Ad Widget

Collapse

CacheSize and other Tuning

Collapse
X
 
  • Time
  • Show
Clear All
new posts
  • bensode
    Junior Member
    • May 2019
    • 8

    #1

    CacheSize and other Tuning

    I have my Zabbix 4.2.4 running on a system with 8 cores and 4GB of RAM with about 20% RAM usage on average and negligible CPU utilization. I have over 200 hosts and about 18,000 items -- I plan on growing the scope of monitoring but it seems to be slowing down. I've done some web searching and making adjustments to settings in conf -- like increasing CacheSize, etc. If I set the CacheSize above 1G the service won't start and there's an error in the log that the memory failed to initialize. What information/log details can I provide to increase the cachesize values within Zabbix? How can I tweak the settings to reduce the Zabbix internal process busy %? It floats well around 80% most of the day.
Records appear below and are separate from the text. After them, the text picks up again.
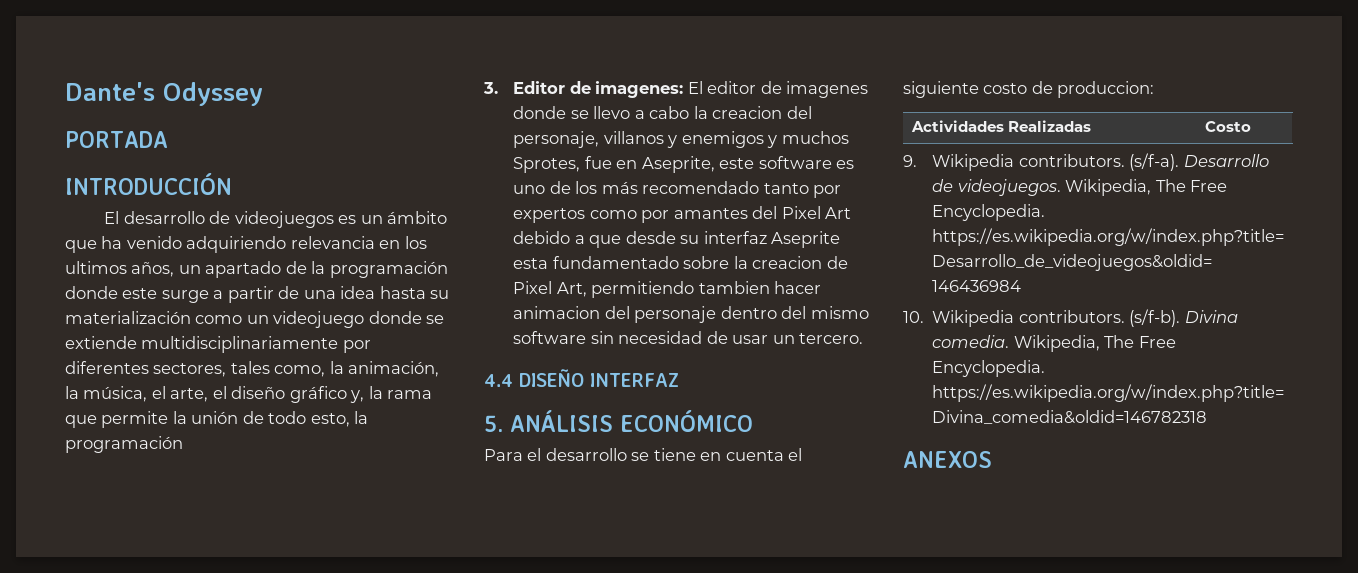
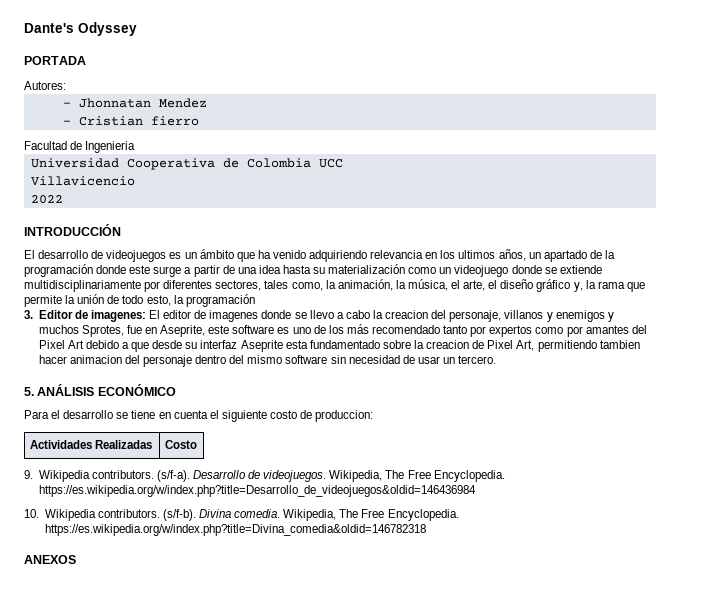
+ Autores:
+ - Jhonnatan Mendez
+ - Cristian fierro
+ Facultad de Ingenieria
+ Universidad Cooperativa de Colombia UCC
+ Villavicencio
+ 2022
- 4.4 DISEÑO INTERFAZ

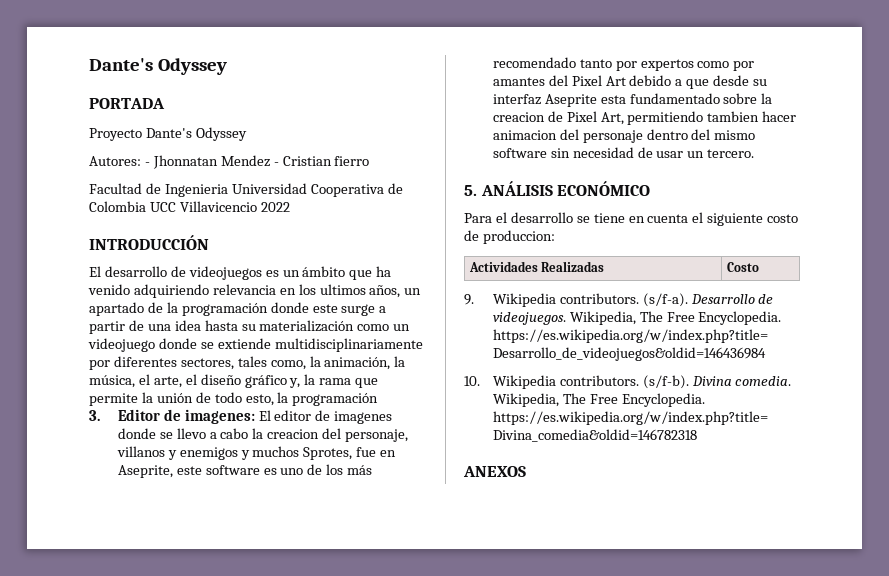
+ Proyecto Dante's Odyssey
- Autores:
- - Jhonnatan Mendez
- - Cristian fierro
+ Autores: - Jhonnatan Mendez - Cristian fierro
- Facultad de Ingenieria
- Universidad Cooperativa de Colombia UCC
- Villavicencio
- 2022
+ Facultad de Ingenieria Universidad Cooperativa de Colombia UCC Villavicencio 2022

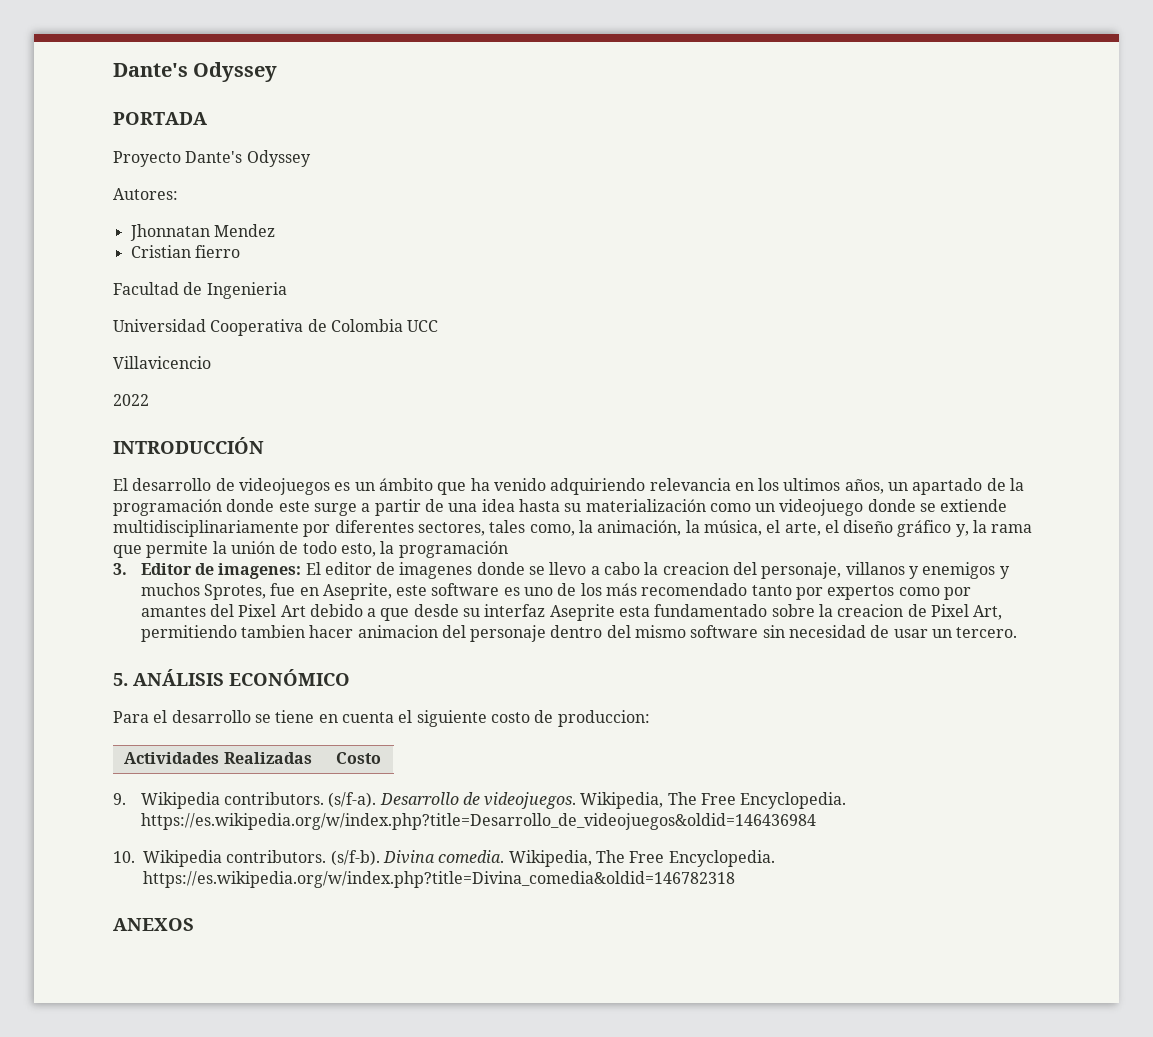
- Autores: - Jhonnatan Mendez - Cristian fierro
+ Autores:
+ Jhonnatan Mendez
+ Cristian fierro
- Facultad de Ingenieria Universidad Cooperativa de Colombia UCC Villavicencio 2022
+ Facultad de Ingenieria
+ Universidad Cooperativa de Colombia UCC
+ Villavicencio
+ 2022

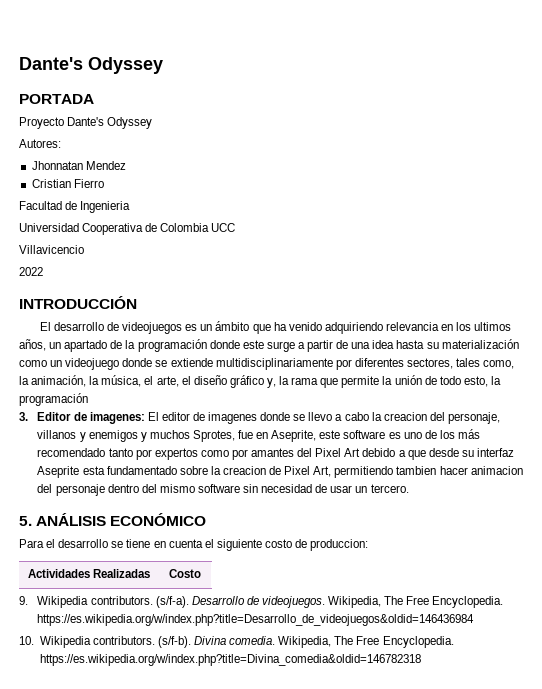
- Cristian fierro
+ Cristian Fierro
- ANEXOS

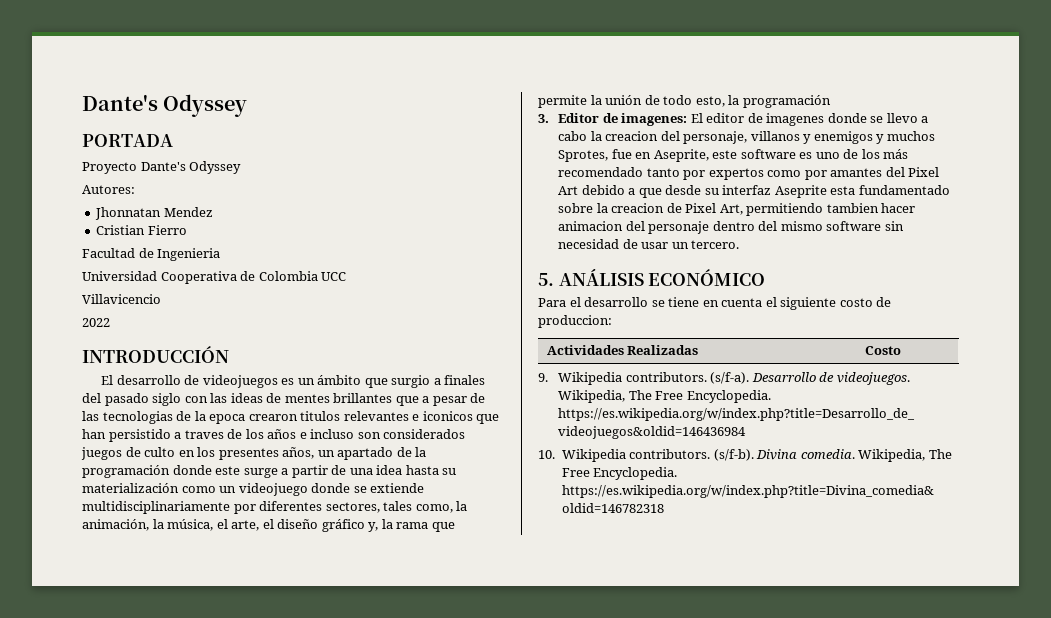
- El desarrollo de videojuegos es un ámbito que ha venido adquiriendo relevancia en los ultimos años, un apartado de la programación donde este surge a partir de una idea hasta su materialización como un videojuego donde se extiende multidisciplinariamente por diferentes sectores, tales como, la animación, la música, el arte, el diseño gráfico y, la rama que permite la unión de todo esto, la programación
+ El desarrollo de videojuegos es un ámbito que surgio a finales del pasado siglo con las ideas de mentes brillantes que a pesar de las tecnologias de la epoca crearon titulos relevantes e iconicos que han persistido a traves de los años e incluso son considerados juegos de culto en los presentes años, un apartado de la programación donde este surge a partir de una idea hasta su materialización como un videojuego donde se extiende multidisciplinariamente por diferentes sectores, tales como, la animación, la música, el arte, el diseño gráfico y, la rama que permite la unión de todo esto, la programación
I'd like to set all of the configs back to default and start over with tuning to get a better understanding.

    Bensode
  • kloczek
    Senior Member
    • Jun 2006
    • 1771

    #2
    CacheSize it is size of the region of the memory where are cached all metadata about current monitoring configuration.
    More metrics and/or triggers than bigger CacheSize.
    http://uk.linkedin.com/pub/tomasz-k%...zko/6/940/430/
    https://kloczek.wordpress.com/
    zapish - Zabbix API SHell binding https://github.com/kloczek/zapish
    My zabbix templates https://github.com/kloczek/zabbix-templates

    Comment

    • db100
      Member
      • Feb 2023
      • 61

      #3
      Is the CacheSize intended to be per host, or in total?
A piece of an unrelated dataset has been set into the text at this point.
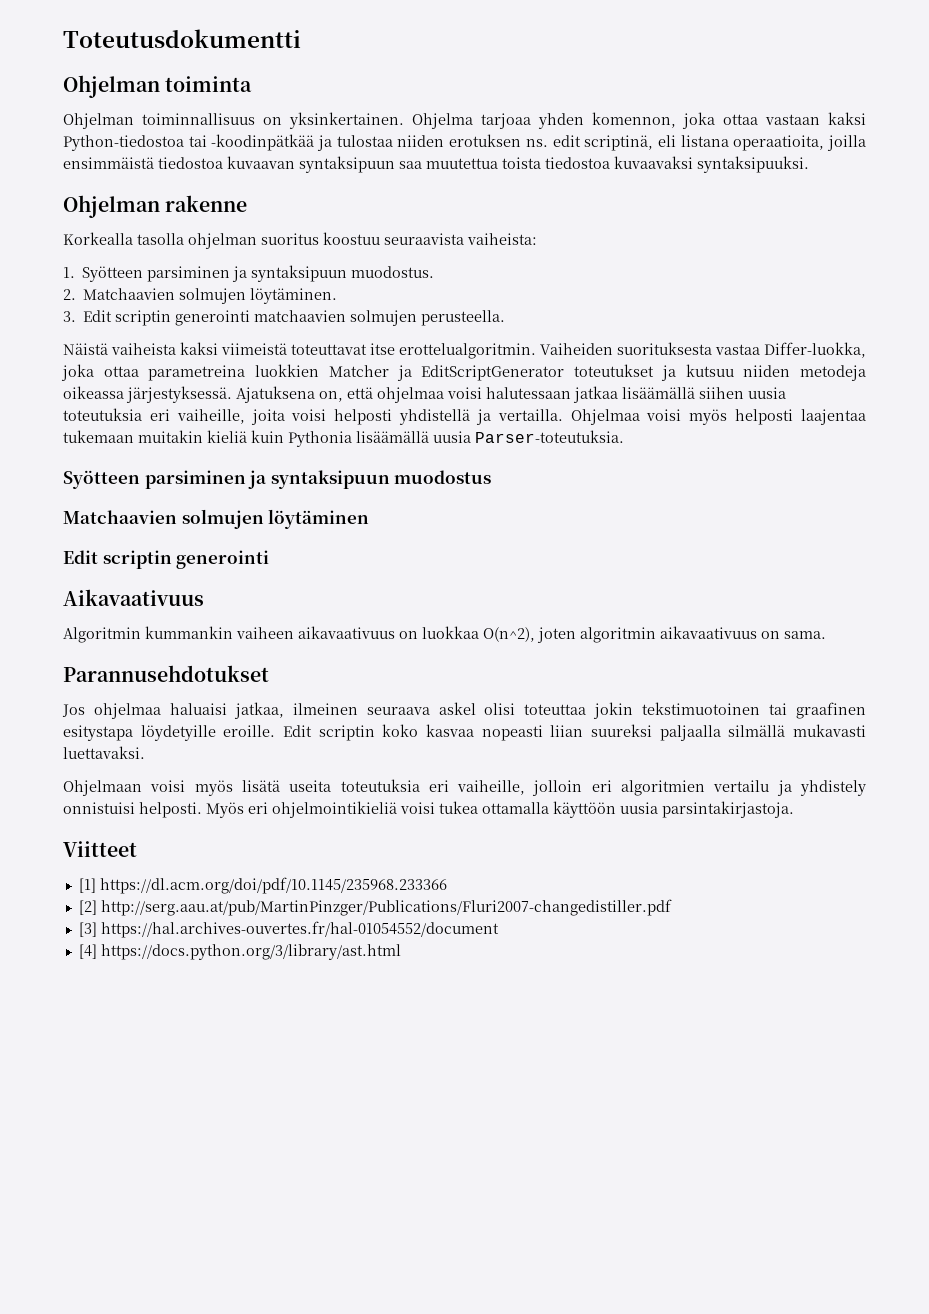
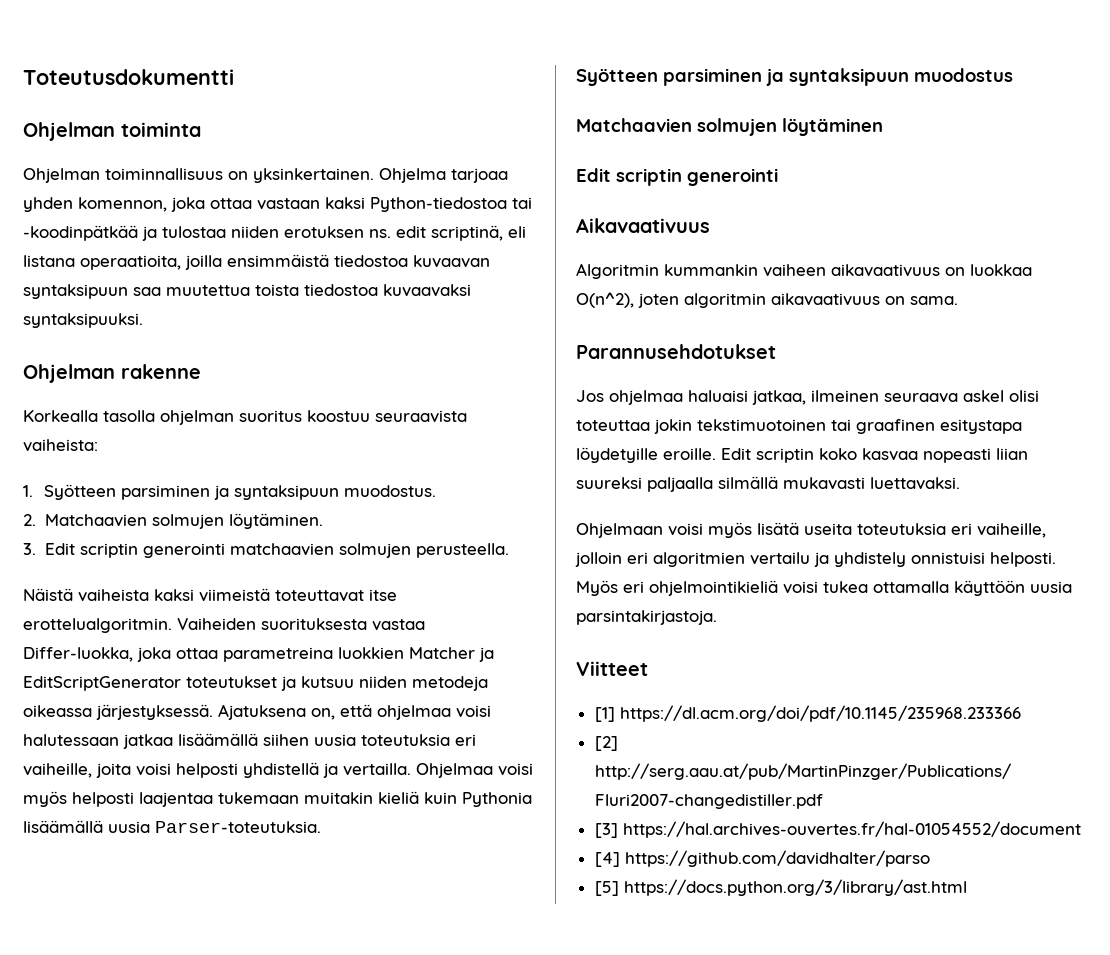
- [4] https://docs.python.org/3/library/ast.html
+ [4] https://github.com/davidhalter/parso
+ [5] https://docs.python.org/3/library/ast.html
      I am facing a situation where a container running my zabbix server instance (1000 hosts) is showing a total ram usage of about 700MB, but since it was constrained to a limit of 250MB, i am assuming that most of the allocated RAM is actually cache.

      from my understanding of the CacheSize parameter, i would expect the max. amount of RAM to be slightly above 250MB (including cache), but definitely not 700MB (btw this value is ever growing...).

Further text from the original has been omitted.